[Work request] Exact reproduction of all the data is required, with pictures excluded.
======== Input records
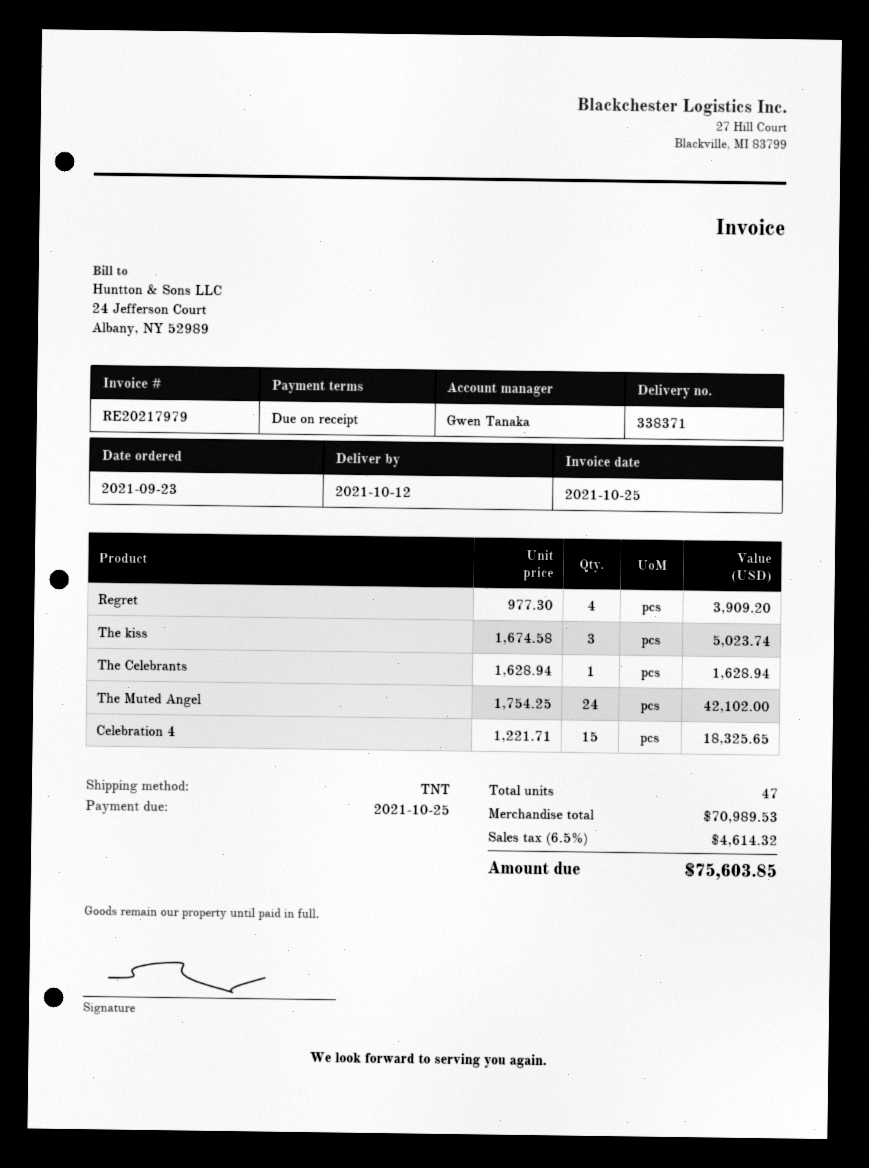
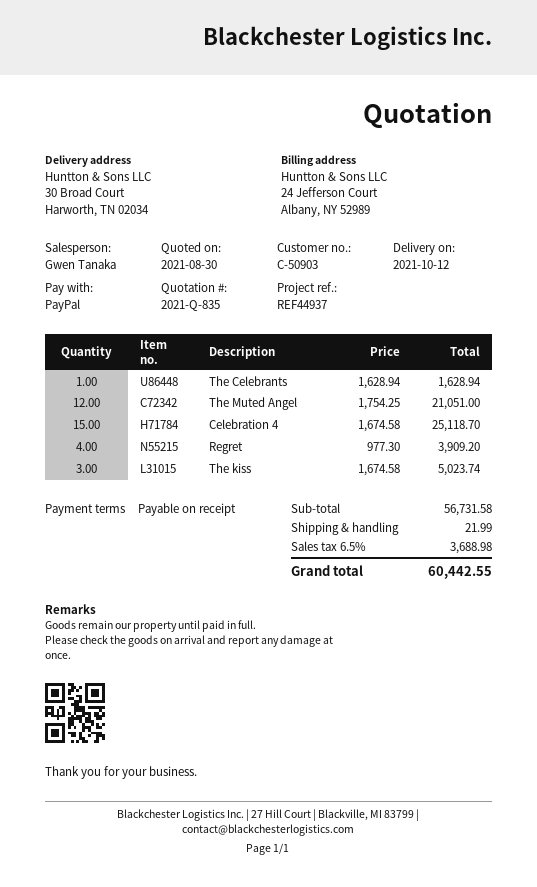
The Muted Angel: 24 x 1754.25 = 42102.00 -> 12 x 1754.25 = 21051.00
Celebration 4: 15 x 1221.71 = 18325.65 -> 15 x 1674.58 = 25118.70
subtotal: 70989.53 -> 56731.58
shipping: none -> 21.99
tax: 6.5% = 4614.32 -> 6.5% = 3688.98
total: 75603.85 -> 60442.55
================
[Task answer]
The Muted Angel: 24 x 1754.25 = 42102.00 -> 12 x 1754.25 = 21051.00
Celebration 4: 15 x 1221.71 = 18325.65 -> 15 x 1674.58 = 25118.70
subtotal: 70989.53 -> 56731.58
shipping: none -> 21.99
tax: 6.5% = 4614.32 -> 6.5% = 3688.98
total: 75603.85 -> 60442.55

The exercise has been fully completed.